Try it -
Look below for the line containing "2022-04-28 09:58:04.308 | 전압(V): 384 -> 0". Write out that line and the rest through the last one, exactly as they appear, but without pictures.

[Data entries]
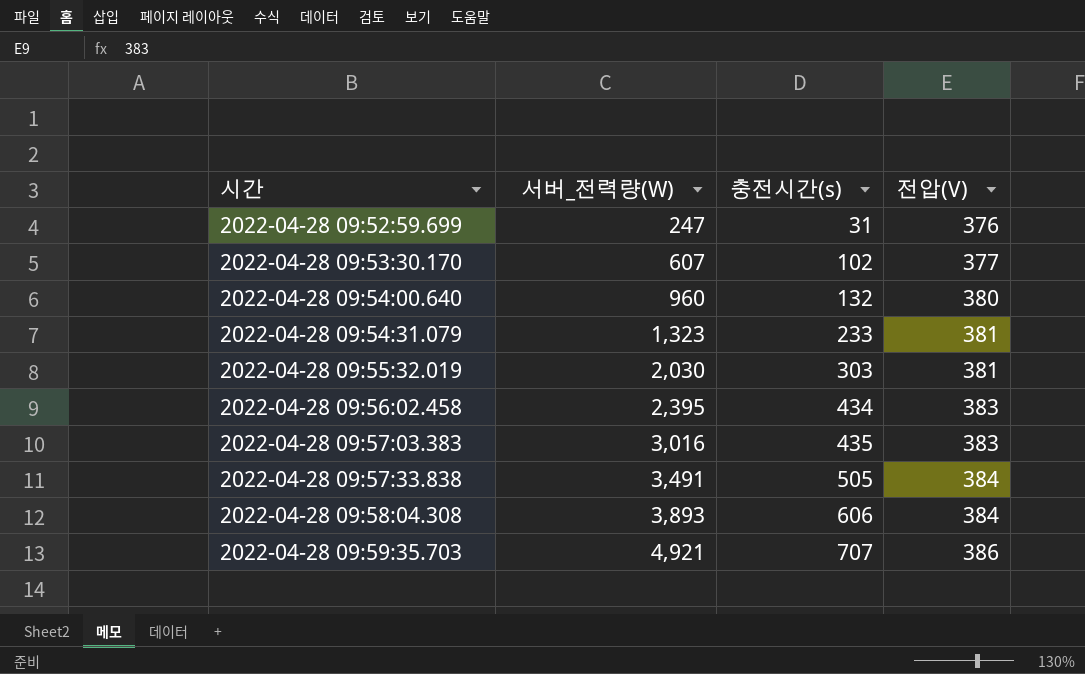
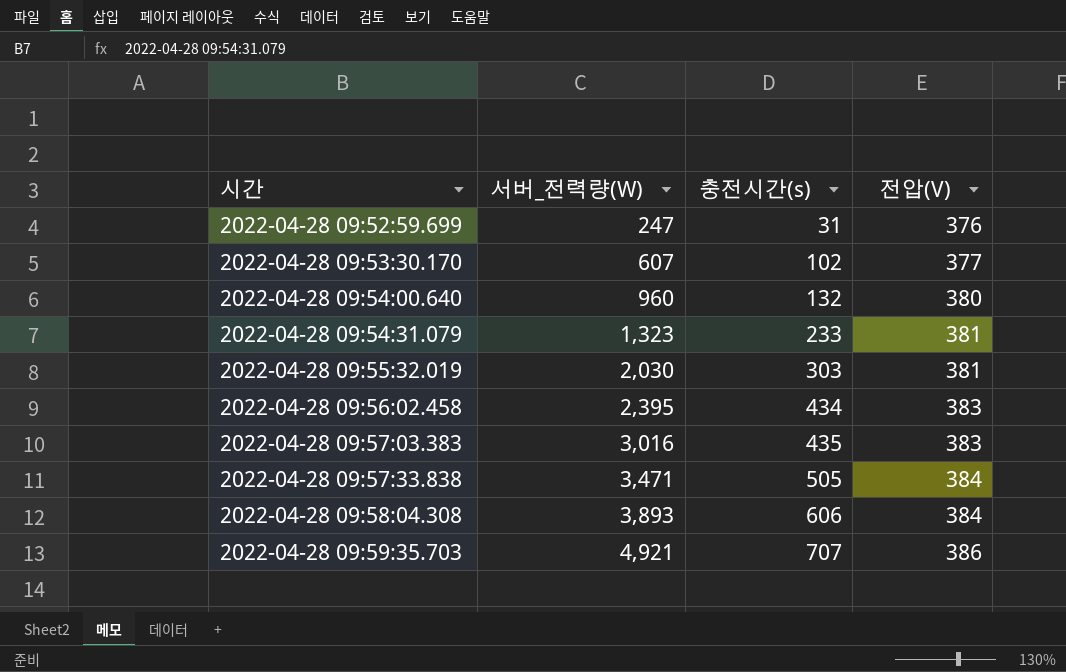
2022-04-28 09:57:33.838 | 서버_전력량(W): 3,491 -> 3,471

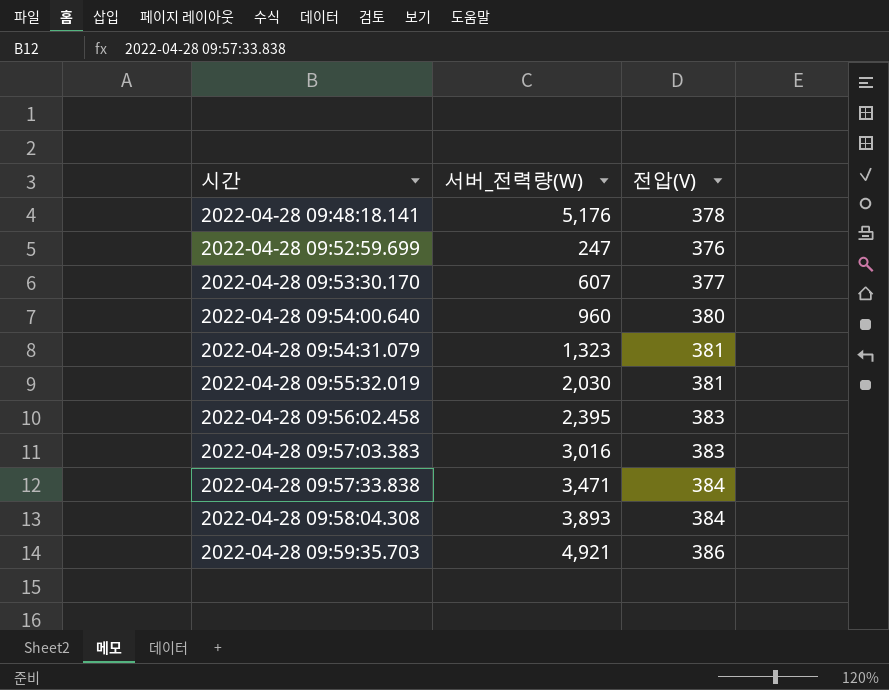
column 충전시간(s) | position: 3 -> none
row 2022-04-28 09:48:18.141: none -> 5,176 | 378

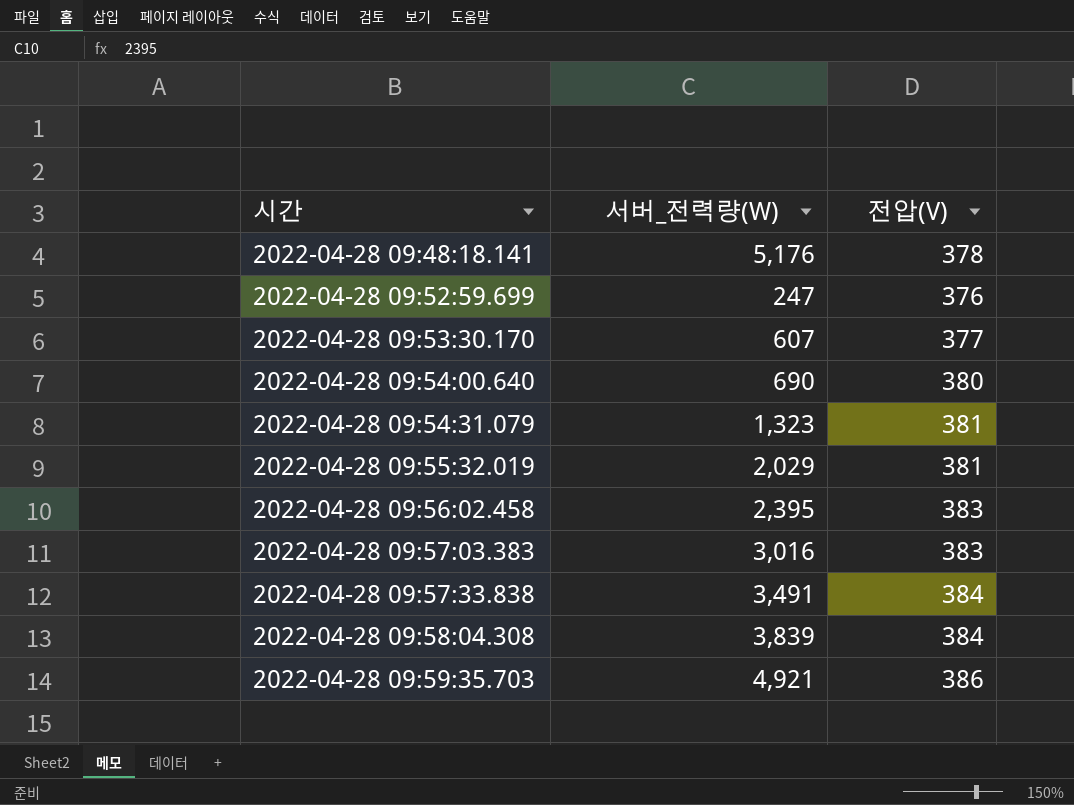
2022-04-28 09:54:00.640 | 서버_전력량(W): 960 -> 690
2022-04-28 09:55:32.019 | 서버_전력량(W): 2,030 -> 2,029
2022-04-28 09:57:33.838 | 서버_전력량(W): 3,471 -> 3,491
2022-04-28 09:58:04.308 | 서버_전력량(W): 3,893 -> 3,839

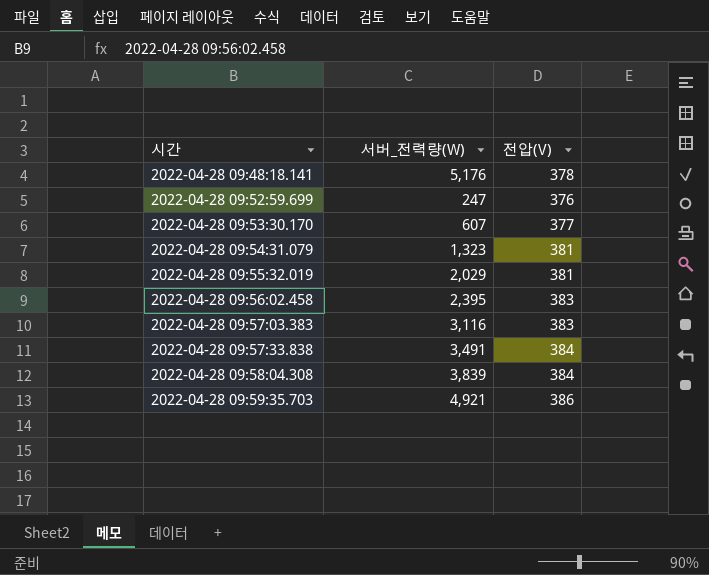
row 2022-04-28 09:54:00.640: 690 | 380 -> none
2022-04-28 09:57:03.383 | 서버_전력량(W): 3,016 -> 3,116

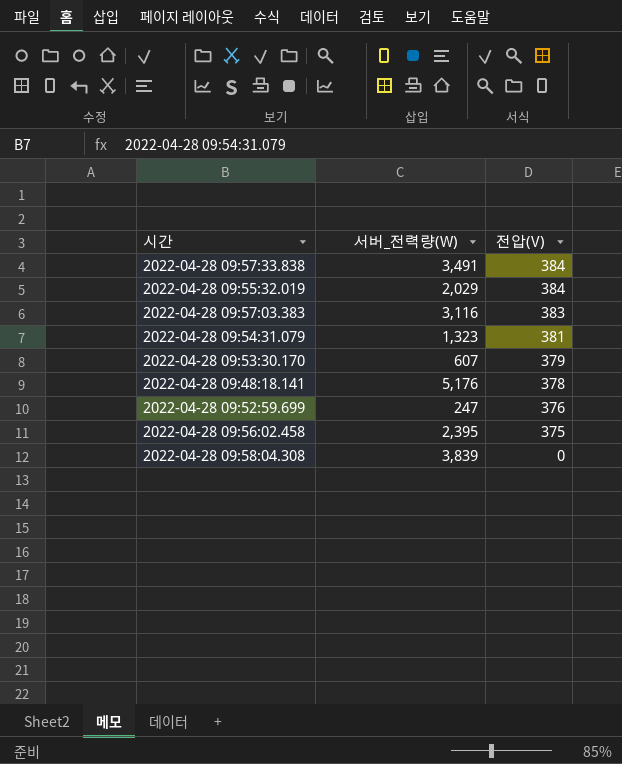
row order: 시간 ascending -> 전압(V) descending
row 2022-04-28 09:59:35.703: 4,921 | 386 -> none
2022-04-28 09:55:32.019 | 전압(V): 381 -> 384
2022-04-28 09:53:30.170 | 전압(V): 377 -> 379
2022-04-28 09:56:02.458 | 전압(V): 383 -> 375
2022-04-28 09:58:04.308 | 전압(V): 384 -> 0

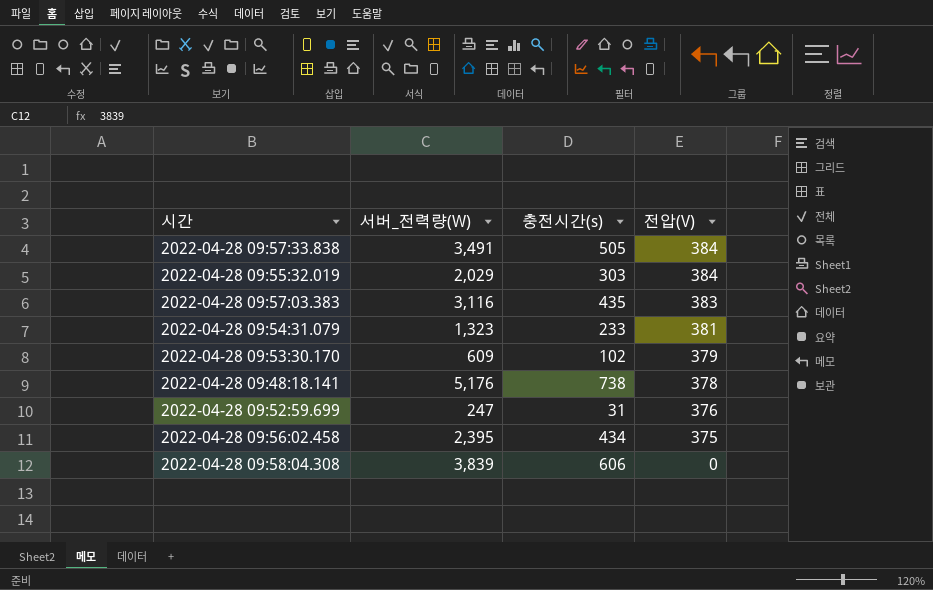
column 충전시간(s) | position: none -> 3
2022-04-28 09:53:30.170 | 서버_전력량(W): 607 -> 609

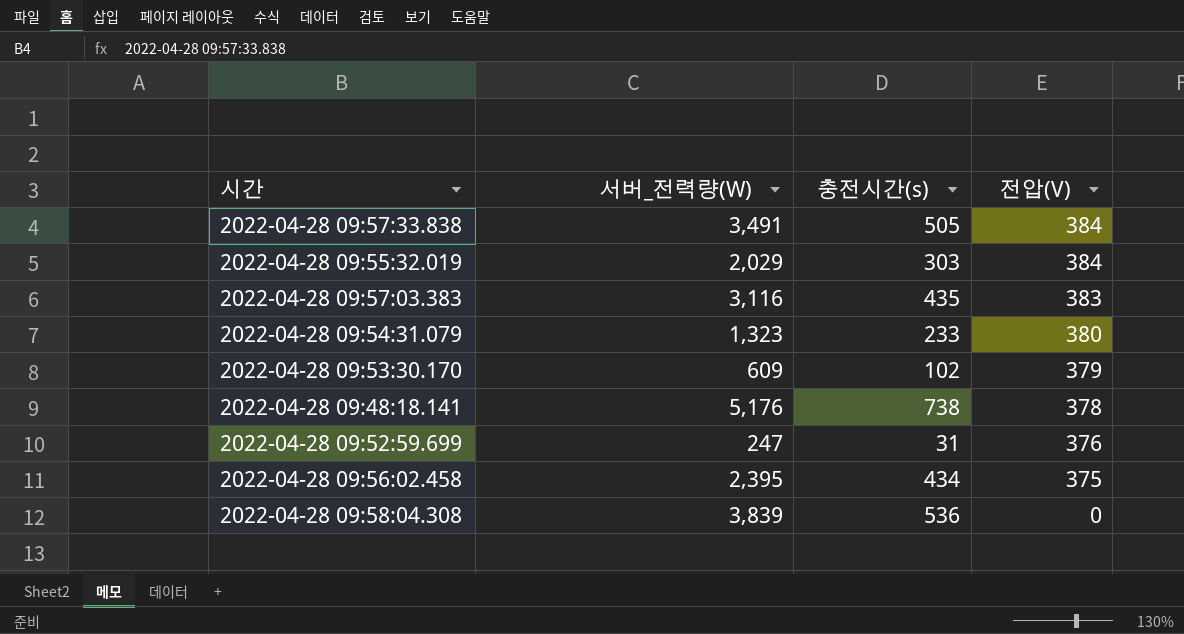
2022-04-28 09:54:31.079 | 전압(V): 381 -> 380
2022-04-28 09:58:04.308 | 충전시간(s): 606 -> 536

Answer area -
2022-04-28 09:58:04.308 | 전압(V): 384 -> 0

column 충전시간(s) | position: none -> 3
2022-04-28 09:53:30.170 | 서버_전력량(W): 607 -> 609

2022-04-28 09:54:31.079 | 전압(V): 381 -> 380
2022-04-28 09:58:04.308 | 충전시간(s): 606 -> 536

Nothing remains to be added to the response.